Here is a book that is both clarion call for a new Jewish agenda and a blueprint for an adventurous but genuine path toward spiritual growth and religious wisdom. Rabbi Niles Elliot Goldstein, founder and Rabbi Emeritus of The New Shul in New York City, says that most conventional Jewish institutions are out-of-touch and have relied too much on nostalgia, guilt, and fear—none of which resonate with modern Jews. He challenges Jews to adopt the “gonzo” spirit—the rebellious, risk-taking attitude associated with the gonzo journalist Hunter S. Thompson—and to take creative, innovative steps to reshape and revitalize contemporary Judaism.

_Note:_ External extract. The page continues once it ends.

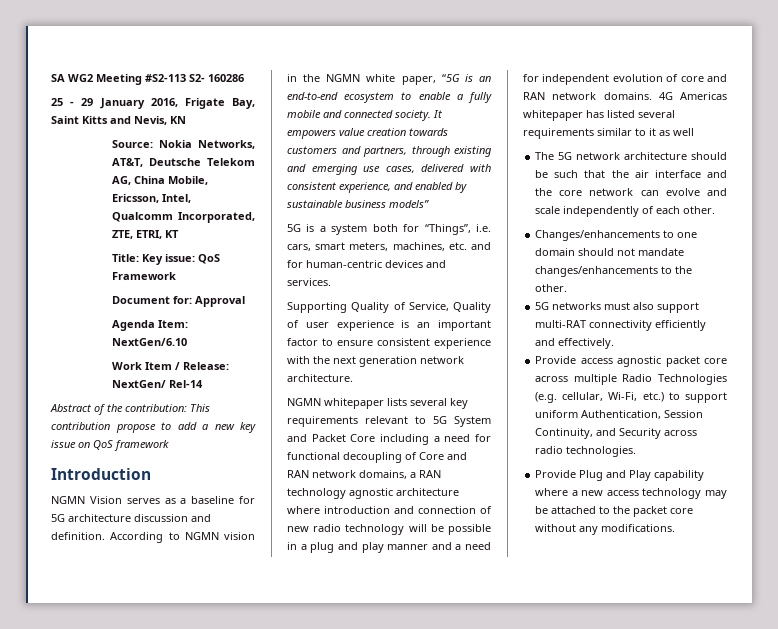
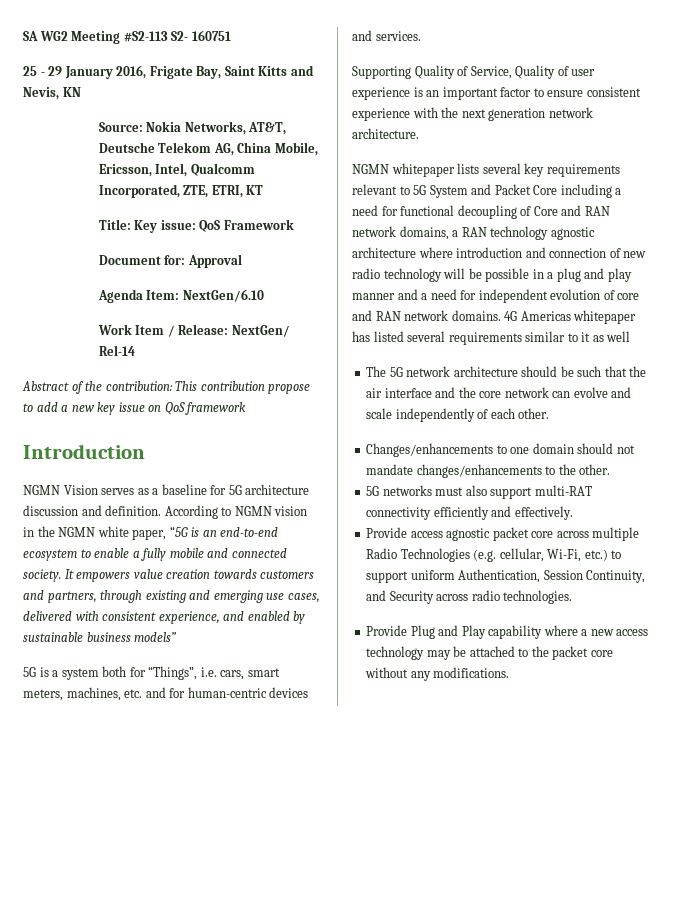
- SA WG2 Meeting #S2-113 S2- 160286
+ SA WG2 Meeting #S2-113 S2- 160751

Goldstein urges readers to take a fresh look at Judaism, to become educated about its history and tradition, to discover what is authentic, yet what also feels spiritually relevant and meaningful, and to create a Jewish culture and community rooted in affirmation, joy, and celebration. He provides a wealth of information on numerous organizations, institutions, synagogues, grassroots groups, and networks that can help get you started on the gonzo path.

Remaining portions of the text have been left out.